Sawicki taught us how to be a part of the learning experience with the words, “Pencils down, eyes up.” That if we focused and listened to what was being said, we could gain a better understanding of the content while helping others understand as well. That if we applied that skill of listening to understand instead of to respond, we could decrease miscommunications and misunderstandings. Through the words “sense or nonsense?” we learned it was OK to ask questions when we didn’t understand. That is was not only OK, but was encouraged to have a voice in the learning process. Through formulating technical answers, we learned to follow through with difficult tasks and that hard work pays off.

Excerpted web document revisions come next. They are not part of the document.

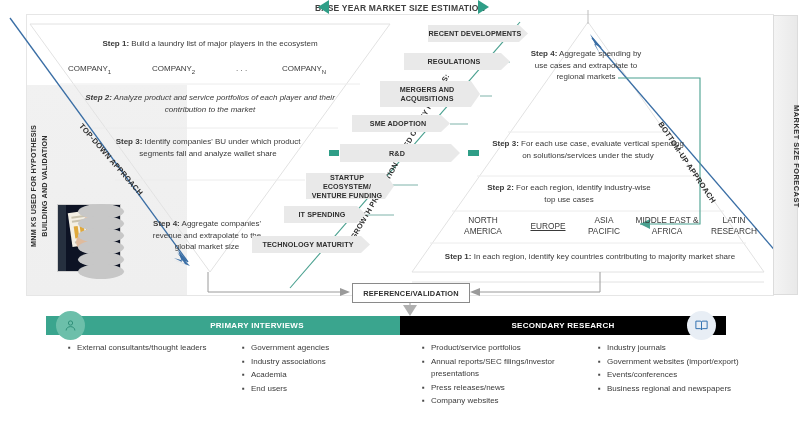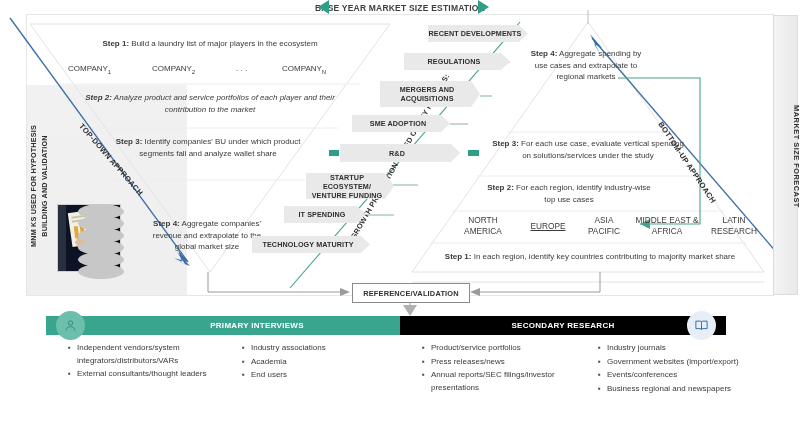"Independent vendors/system" li { html: <li>Independent vendors/system integrators/distributors/VARs</li> -> none }
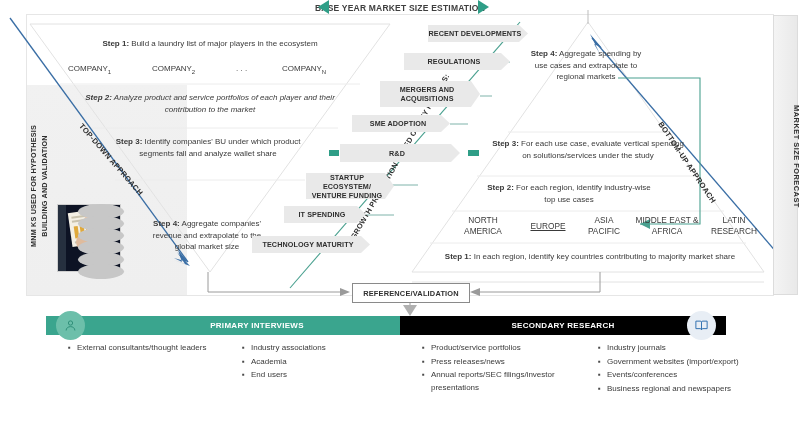"Government agencies" li { html: none -> <li>Government agencies</li> }
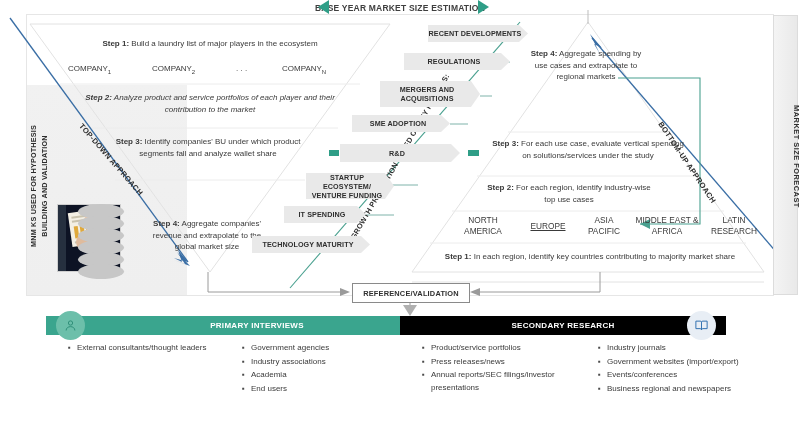"Press releases/news" li { order: before "Annual reports/SEC filings/investor" -> after "Annual reports/SEC filings/investor" }
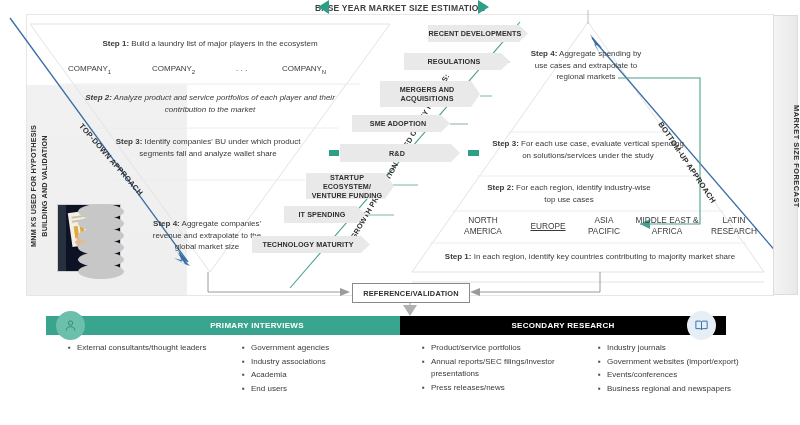"Company websites" li { html: none -> <li>Company websites</li> }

Through the caveman challenge—where students voluntarily went without soap or shampoo for a week—we learned that everyone is the same once you took off the mask and the adornments.
We learned that not only is the universe made up of matter, but we learned that every one of the estimated 1,600 freshman who passed through his door each fall into his physical science class mattered to him. Not only did we matter to him, but as he expressed in his This I believe speech he gave to the student body in 2013, he believed in us, the school district he called home and the teachers he worked with.
For Kristie Scott, Sawicki has been both a teacher through junior high and high school, and a colleague for 21 years as she took the English teaching job at West Jefferson High School. She said he showed her “to be a caring and thoughtful teacher. To not sweat the small stuff. To care deeply about where I’m at and what I’m doing.” Scott went on to explain how he had taught her to look at situations through a different perspective and to think before speaking.
“He has been a strong voice for good in education in our district … and a sense of stability,” Scott said.
Sawicki knew what West Jefferson stood for and its history and worked with Scott and other teachers to preserve and protect what it means to be a West Jefferson Panther.
Not only was Sawicki a teacher, but he was a coach. Having wrestled throughout his life, he had begun coaching right out of high school and as he took the wrestling position and worked to build and influenced the wrestlers. He said he wanted to teach the wrestlers to “win and lose with the same dignity” and to learn how to deal with life’s lessons appropriately through the struggles that comes with the sport.
As the wrestling team manager of three years, Clarynn Shuldberg got to see the effect that Sawicki had not only on the boys he coached but on the other teams. “(He) stressed sportsmanship in everything that he taught to the boys … turning every moment into a teaching one … at wresting tournaments he could often be found talking to coaches and wrestlers from other teams. He not only cared about his team but the entire wrestling community … in the end the boys want to be someone that Couch could be proud of.”
For her personally, Sawicki taught Shuldberg to love learning and to always push herself to do better. He taught her how to stay composed “and not lose your temper” from his example at matches.
“My dad was coach and taught by Coach Sawicki his first year at West Jefferson,” Shuldberg said. “And I was taught by Coach Sawicki his last year of West Jefferson. So, he is more like family than a teacher.”
Coach Sawicki has been a huge influence on hundreds of individuals at West Jefferson and in the Mud Lake community during his time as a teacher.
Eric Torgerson expressed at Sawicki’s retirement party, “Sawicki has a way of making everyone feel like they are his favorite.”
As Coach Sawicki’s time at West Jefferson comes to an end, we won’t see him sitting in the hallway greeting students; we won’t see his truck in the parking lot; we won’t see him on the floor coaching at a wrestling match; but most likely cheering from the stands. And though his name may be removed from above room no. 7, it will forever be known as Coach Sawicki’s room. Sawicki will forever be “a wrestler, a coach and a teacher.”